Mogelpackung Mindestlohn
Experte: Viele könnten sogar weniger verdienen – Das abschreckende Beispiel Frankreichs

Die Einführung eines gesetzlichen Mindestlohns findet breite Zustimmung in der Bevölkerung. Doch was bringt die Untergrenze von 8,50 Euro wirklich? Paradox: Ein Experte warnt gar, die Reform könnte für zahlreiche Arbeitnehmer sogar eine Absenkung ihrer Bezüge heraufbeschwören.

Ein Argument warfen die Befürworter des gesetzlichen Mindestlohns immer wieder in die Waagschale: Fast alle anderen EU-Staaten hätten längst eine solche Untergrenze. Warum glaube daher ausgerechnet das „reiche Deutschland“, sich dies nicht leisten zu können?

Beim Blick auf diese Nachbarn zerfällt das Argument jedoch schnell. In Polen etwa beträgt die Lohnuntergrenze derzeit umgerechnet nur rund 2,20 Euro, obwohl viele Produkte dort längst nicht mehr wesentlich günstiger sind als diesseits der Oder. Dies könnte für eine Gruppe von Polen bald bittere Folgen haben.

Es geht um die Saisonarbeiter. Brandenburger Produzenten von Spargel oder Gurken klagen, sie könnten zu 8,50 Euro Stundenlohn nicht mehr profitabel arbeiten, müssten ihren Betrieb einstellen. Damit würden die Anbaugebiete vermutlich nach Polen abwandern. Nicht nur die in Deutschland festangestellten Mitarbeiter der Spargelbauern, die schon jetzt besser verdienen als die Saisonarbeiter, verlören ihre Stellen.

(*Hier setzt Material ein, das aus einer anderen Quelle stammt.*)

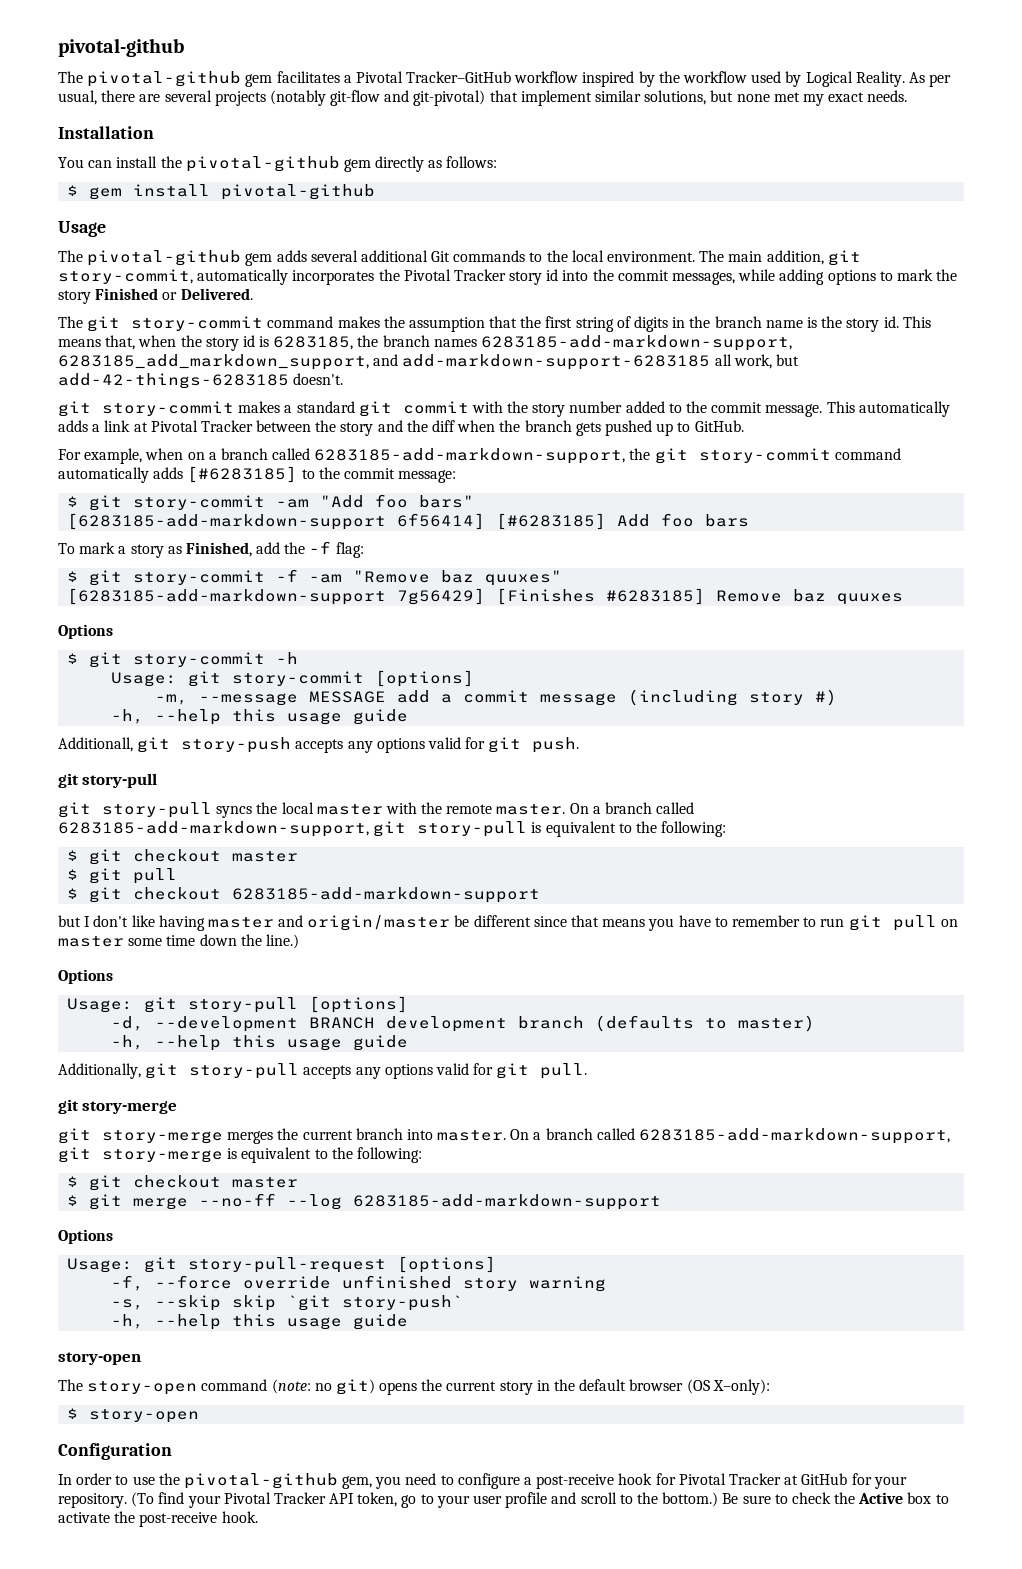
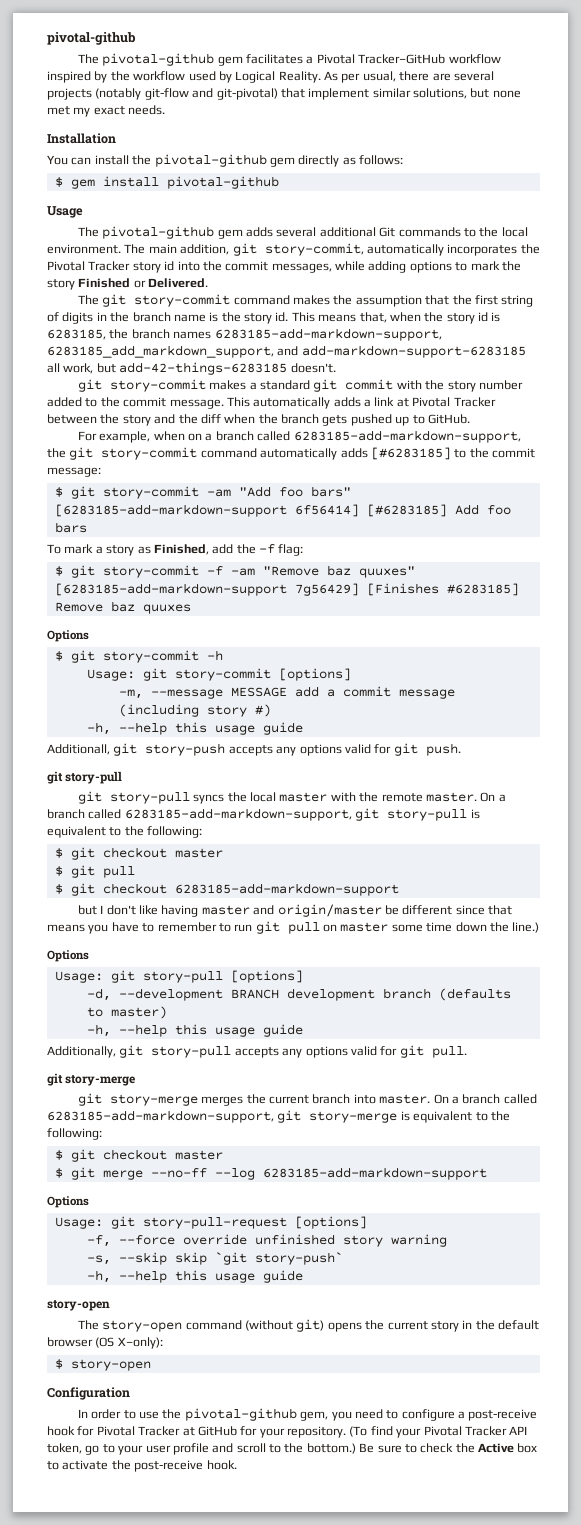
- The story-open command (note: no git) opens the current story in the default browser (OS X–only):
+ The story-open command (without git) opens the current story in the default browser (OS X–only):

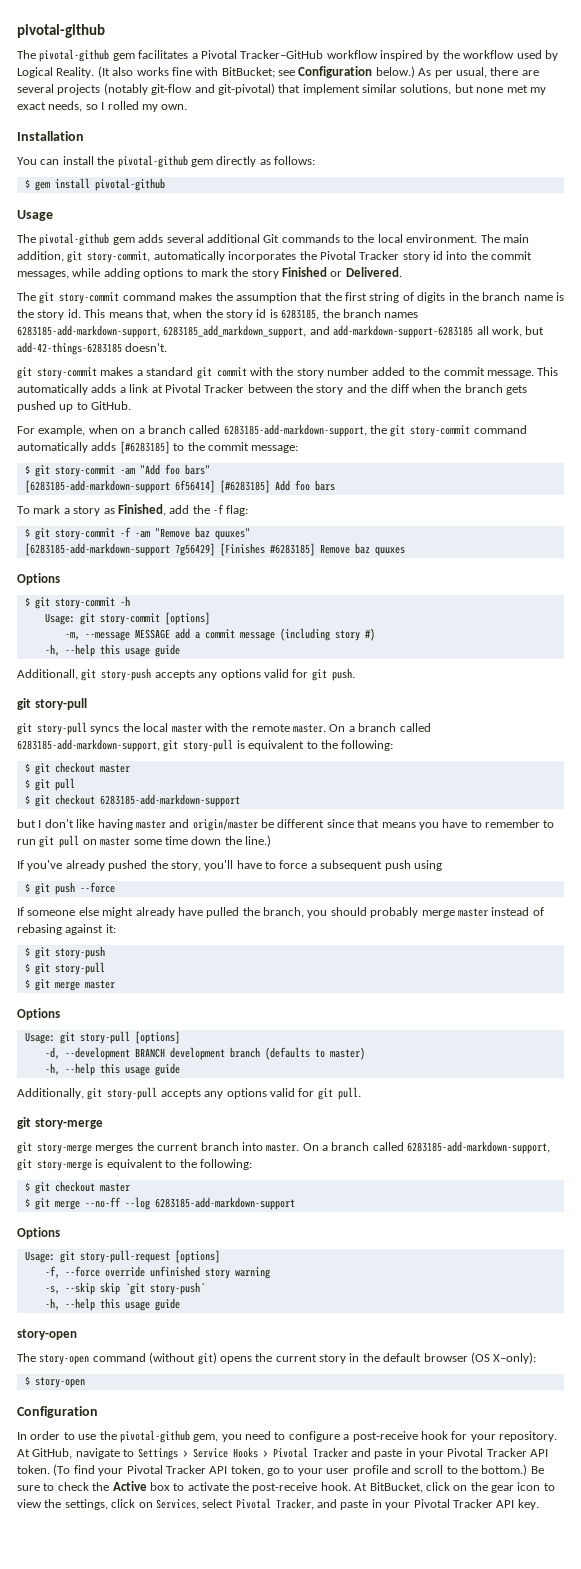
+ (It also works fine with BitBucket; see Configuration below.)
- As per usual, there are several projects (notably git-flow and git-pivotal) that implement similar solutions, but none met my exact needs.
+ As per usual, there are several projects (notably git-flow and git-pivotal) that implement similar solutions, but none met my exact needs, so I rolled my own.
+ If you've already pushed the story, you'll have to force a subsequent push using
+ $ git push --force
+ If someone else might already have pulled the branch, you should probably merge master instead of rebasing against it:
+ $ git story-push
+ $ git story-pull
+ $ git merge master
- In order to use the pivotal-github gem, you need to configure a post-receive hook for Pivotal Tracker at GitHub for your repository.
+ In order to use the pivotal-github gem, you need to configure a post-receive hook for your repository. At GitHub, navigate to Settings > Service Hooks > Pivotal Tracker and paste in your Pivotal Tracker API token.
+ At BitBucket, click on the gear icon to view the settings, click on Services, select Pivotal Tracker, and paste in your Pivotal Tracker API key.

Auch die polnischen Saisonkräfte dürften auf der Verliererseite landen: Sie erhielten statt wie bisher um die fünf Euro womöglich nur noch die Hälfte beim neuen Arbeitgeber in ihrer Heimat.

In Frankreich ist die Lage umgekehrt. Dort rangiert der gesetzliche Mindestlohn mit 9,43 Euro bereits heute weit über der für Deutschland angepeilten Marke. Das traurige Resultat entlädt sich seit Jahren bei wiederkehrenden, oft blutigen Unruhen in den Problemvierteln von Paris, Marseilles und anderer Metropolen. Hier ist eine Generation junger Menschen, zum Großteil Nachfahren arabischer und schwarzafrikanischer Einwanderer, herangewachsen, die ohne jede Perspektive auf einen Arbeitsplatz jederzeit zur sozialen Explosion neigt. Das Problem: Die meisten verfügen über keine ausreichende Ausbildung, um einen Stundenlohn von 9,43 Euro zu erwirtschaften. Resultat: Geringqualifizierte sind vom legalen Arbeitsmarkt praktisch ausgesperrt. Die Arbeitslosigkeit ist doppelt so hoch wie in Deutschland.

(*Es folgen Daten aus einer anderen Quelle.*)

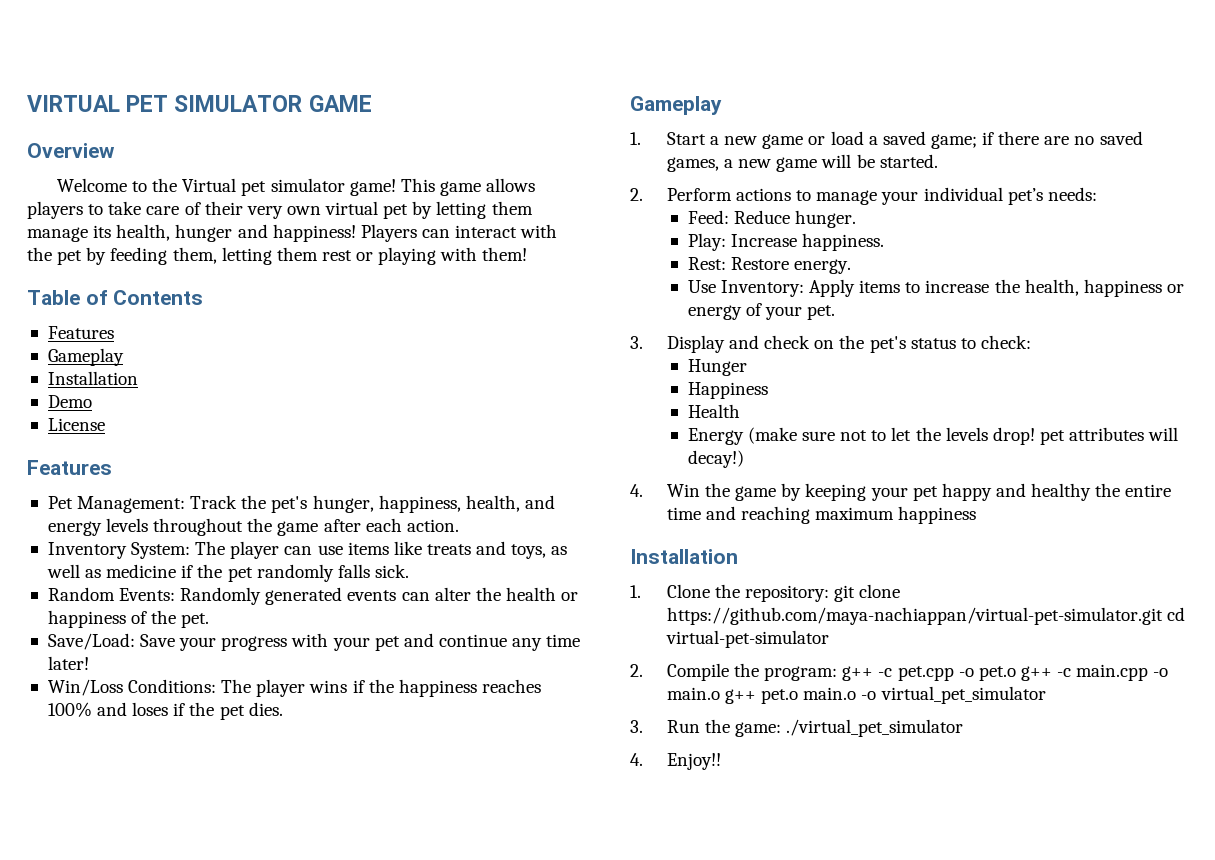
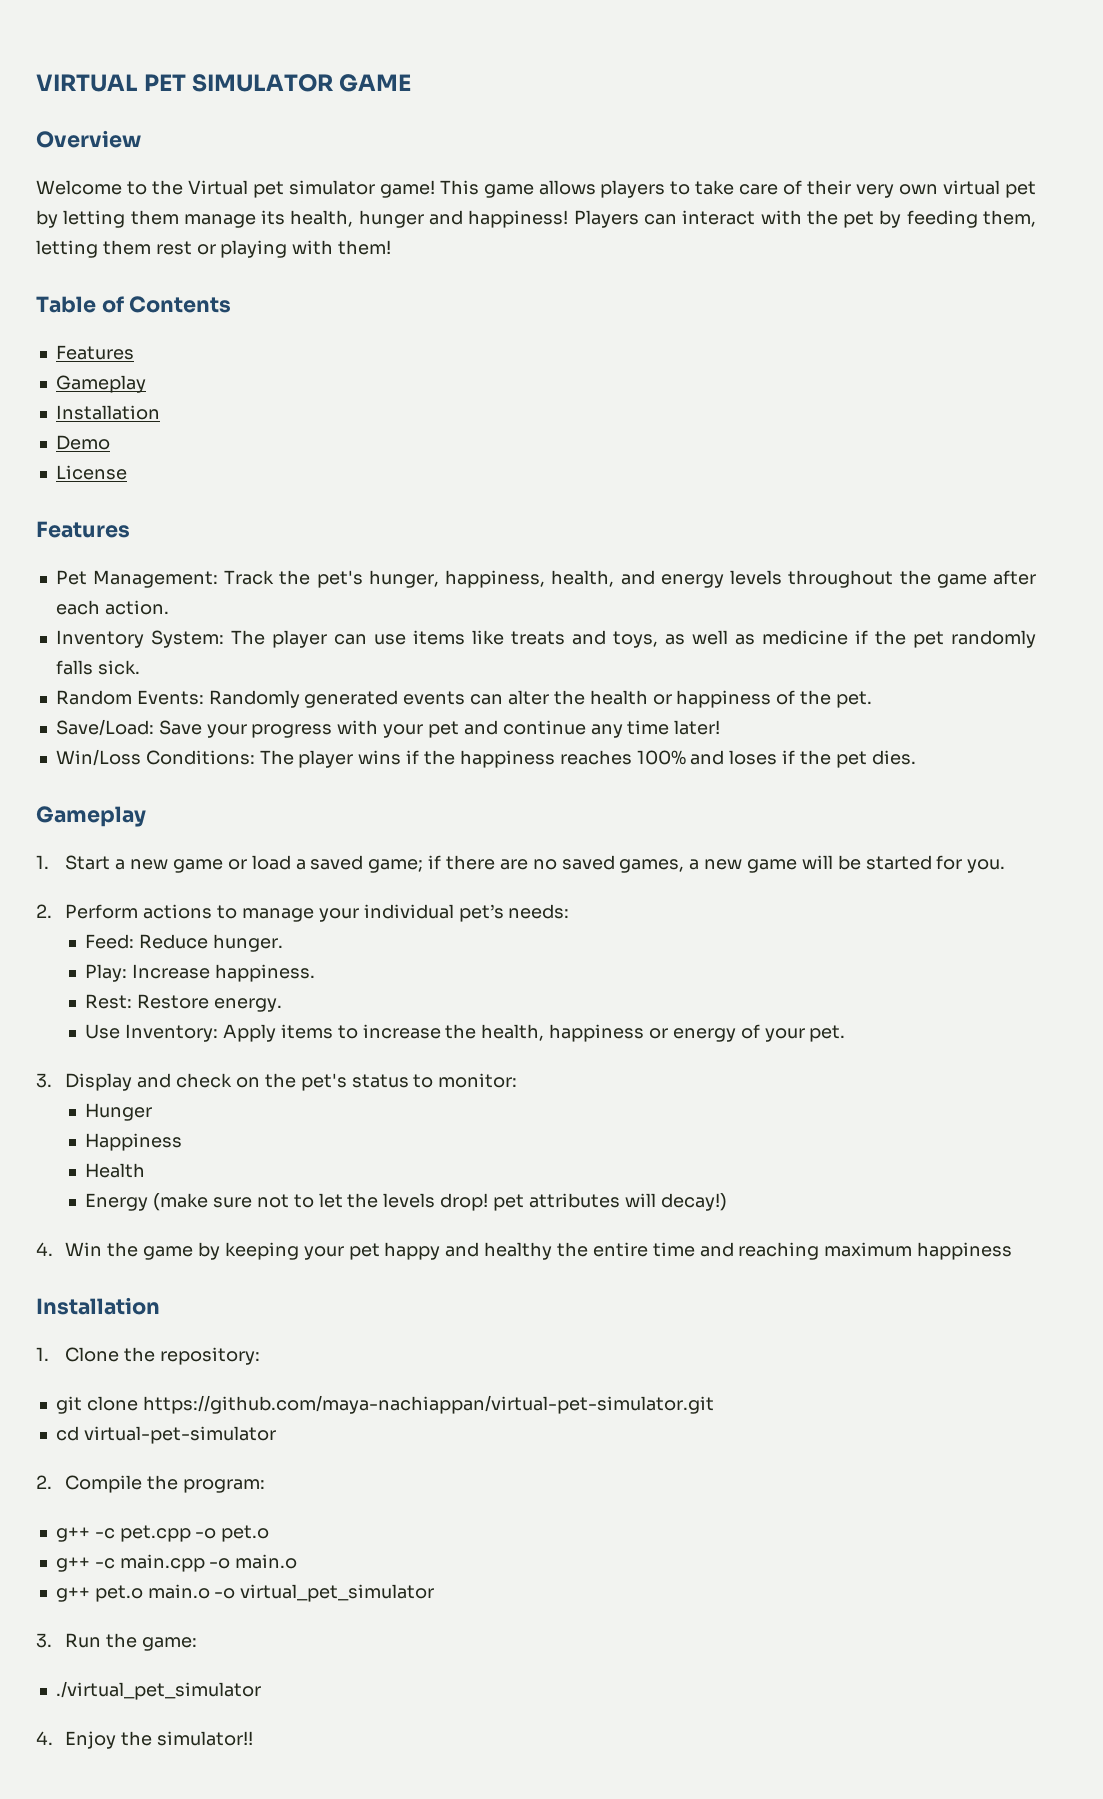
- 1. Start a new game or load a saved game; if there are no saved games, a new game will be started.
+ 1. Start a new game or load a saved game; if there are no saved games, a new game will be started for you.
- 3. Display and check on the pet's status to check:
+ 3. Display and check on the pet's status to monitor:
- 1. Clone the repository: git clone https://github.com/maya-nachiappan/virtual-pet-simulator.git cd virtual-pet-simulator
+ 1. Clone the repository:
+ git clone https://github.com/maya-nachiappan/virtual-pet-simulator.git
+ cd virtual-pet-simulator
- 2. Compile the program: g++ -c pet.cpp -o pet.o g++ -c main.cpp -o main.o g++ pet.o main.o -o virtual_pet_simulator
+ 2. Compile the program:
+ g++ -c pet.cpp -o pet.o
+ g++ -c main.cpp -o main.o
+ g++ pet.o main.o -o virtual_pet_simulator
- 3. Run the game: ./virtual_pet_simulator
+ 3. Run the game:
+ ./virtual_pet_simulator
- 4. Enjoy!!
+ 4. Enjoy the simulator!!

Das trifft vor allem die Jungen, bei denen die Arbeitslosenquote sogar fast dreieinhalb mal so hoch liegt wie in der Bundesrepublik. Die Betroffenen flüchten sich in Schwarzarbeit oder in illegale „Geschäfte“ wie Drogenhandel, Hehlerei oder gleich ganz in Raub und Diebstahl.

Die Schwierigkeiten, welche die französische Gesellschaft mit dieser Bevölkerungsschicht hat, stellen die (ebenfalls schon erheblichen) Integrationsprobleme in Deutschland noch weit in den Schatten. Kritiker räumen ein, dass die dramatische Lage keinesfalls allein auf den hohen Mindestlohn geschoben werden könne. Sie sehen in ihm aber einen wesentlichen Grund dafür, dass Geringqualifizierte, darunter vor allem Jugendliche, keinen Zugang zum Arbeitsmarkt erhalten und abgleiten.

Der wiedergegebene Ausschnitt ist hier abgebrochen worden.